Com autorização do município, Embasa pretende instalar Estação de Esgoto na Praça da Maramata, que abriga festa religiosa. (Imagem: reprodução)

O Ministério Público da Bahia (MP-BA), através do promotor Paulo Eduardo Sampaio, da 11ª Promotoria de Justiça, ingressou na quinta-feira (06) com uma Ação Civil pública contra a Empresa Baiana de Águas e Saneamento (Embasa) e o Município de Ilhéus, na tentativa de impedir a construção de uma Estação Elevatória de Esgoto (EEE) na praça da Maramata, na Nova Brasília, zona sul da cidade.

O MP-BA argumenta que, “mais uma vez”, a Embasa tenta construir “de forma ilegal” uma Estação numa praça pública de Ilhéus, e acrescenta que a área citada é de relevância para a prática de atos religiosos, além de servir para uso da comunidade da Nova Brasília e Pontal.

A Ação acrescenta que “jamais poderia o Município de Ilhéus ter cedido aquele espaço público de uso comum, cuja finalidade precípua é o lazer da comunidade, para a concessionária fazer instalar uma estação elevatória de esgoto”.

Até as medidas de prevenção contra o novo coronavírus serem adotadas, o local recebeu, durante mais de 40 anos, a Festa de Yemanjá, celebrada sempre no dia 2 de fevereiro por religiosos e pescadores, tornando o evento um “patrimônio imaterial” do município.

A organização do evento ficava a cargo de Mãe Laura, do terreiro Ilê Guaiania de Oiá.

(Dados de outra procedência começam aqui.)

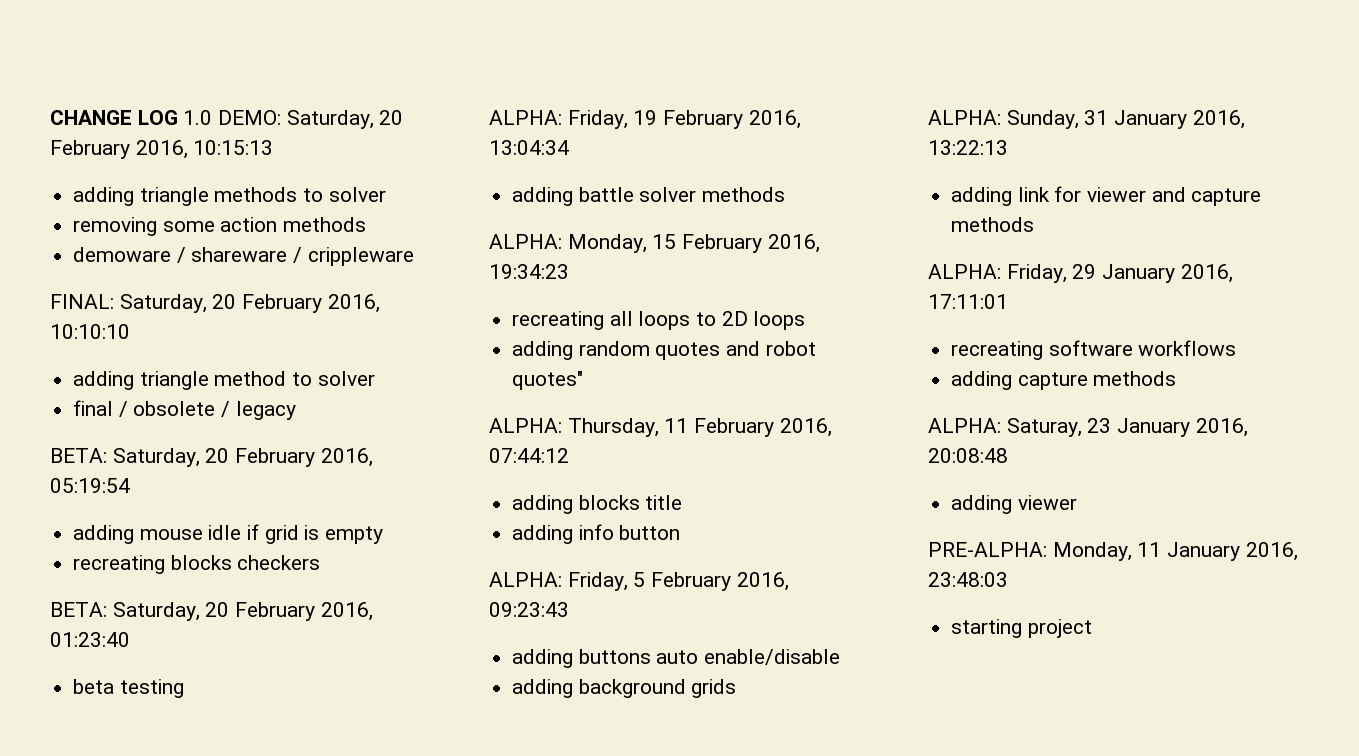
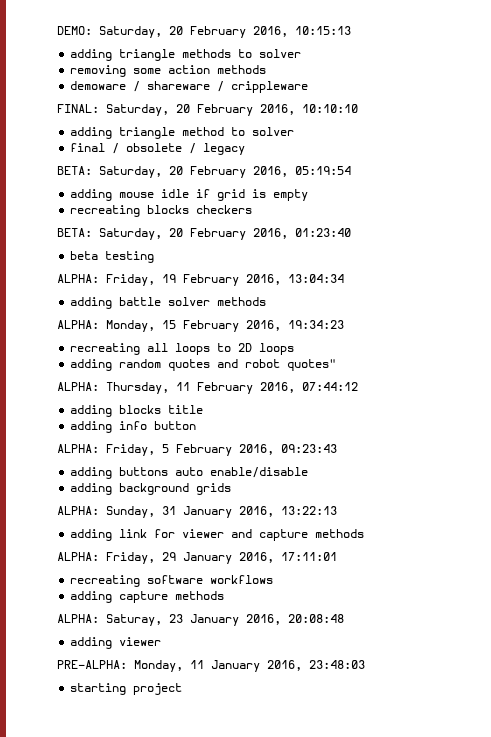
- CHANGE LOG 1.0 DEMO: Saturday, 20 February 2016, 10:15:13
+ DEMO: Saturday, 20 February 2016, 10:15:13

Ela faleceu neste ano, devido a complicações por Covid-19. A ialorixá chegou a se manifestar contra a construção da Estação Elevatória, mobilizando terreiros e comunidade para isso.

A Ação Civil do MP-BA também cita a intenção da Embasa de construir Estação Elevatória na praça São João Batista (Pontal) e Sapetinga, e pede a proibição “urgente”, sob pena de multa diária a ser estabelecida pelo Juízo. O MP-BA também solicita que o Município seja impedido de emitir qualquer documentação que autorize a Embasa a construir Estação Elevatória nestes locais.



4 responses to “Em Ilhéus, Ministério Público tenta impedir estação de esgoto em local que abriga festa religiosa

  1. D. Laura, conhecida entre os adeptos dos terreiros de Candomblé de Ilhéus como Sandoiá, não era Umbandista, ela pertencia a linhagem Angola-Congo. Ela foi iniciada por Malungo Mônaco, D. Percilia, no terreiro de Luando cuja fundação se deu em 1942.

  2. Só uma correção!
    Mameto Laura Sandoya, foi iniciada em um terreiro de nação Angola, pelas mãos da saudosa, Mameto Malungo Monako(mãe Percilha) e ela não era umbandista, Mãe de Umbanda ai em ilhéus, temos mãe Carmozinha com seus 104 anos de idade, uma referencia para todos nós de religiões afro-brasileira
    O termo para designar uma sacerdotiza nas religiões afro- brasilsira, para os adeptos iniciados em nação angola, é Mameto ou Nengua e para os da nação ketu, é Yalorixa.
    Estou fazendo esta resalva, pois fui muito amigo de Mãe Laura e também por que sou coordenador do MCPTI- Movimento Cultural Povos de Terreiros de ilheus-BA, Coordenador do GT da Renafro Saúde Núcleo Ilhéus e membro da coordenação do FORPOMI- Forum da Promoção da Igualdade Racial de Ilhéus.

  3. Tem que fazer sim a estação de tratamento de esgoto.
    Não é porque uma religião, seja ela qual for não quer que o poder público vai deixar de beneficiar dezenas de centenas de moradores do Pontal que irão ficar sem saneamento.
    Respeito todas as religiões, mas o bem estar coletivo vem em primeiro lugar.
    E não vejo como a construção de uma estação de coleta de esgoto vai afetar a Maranata.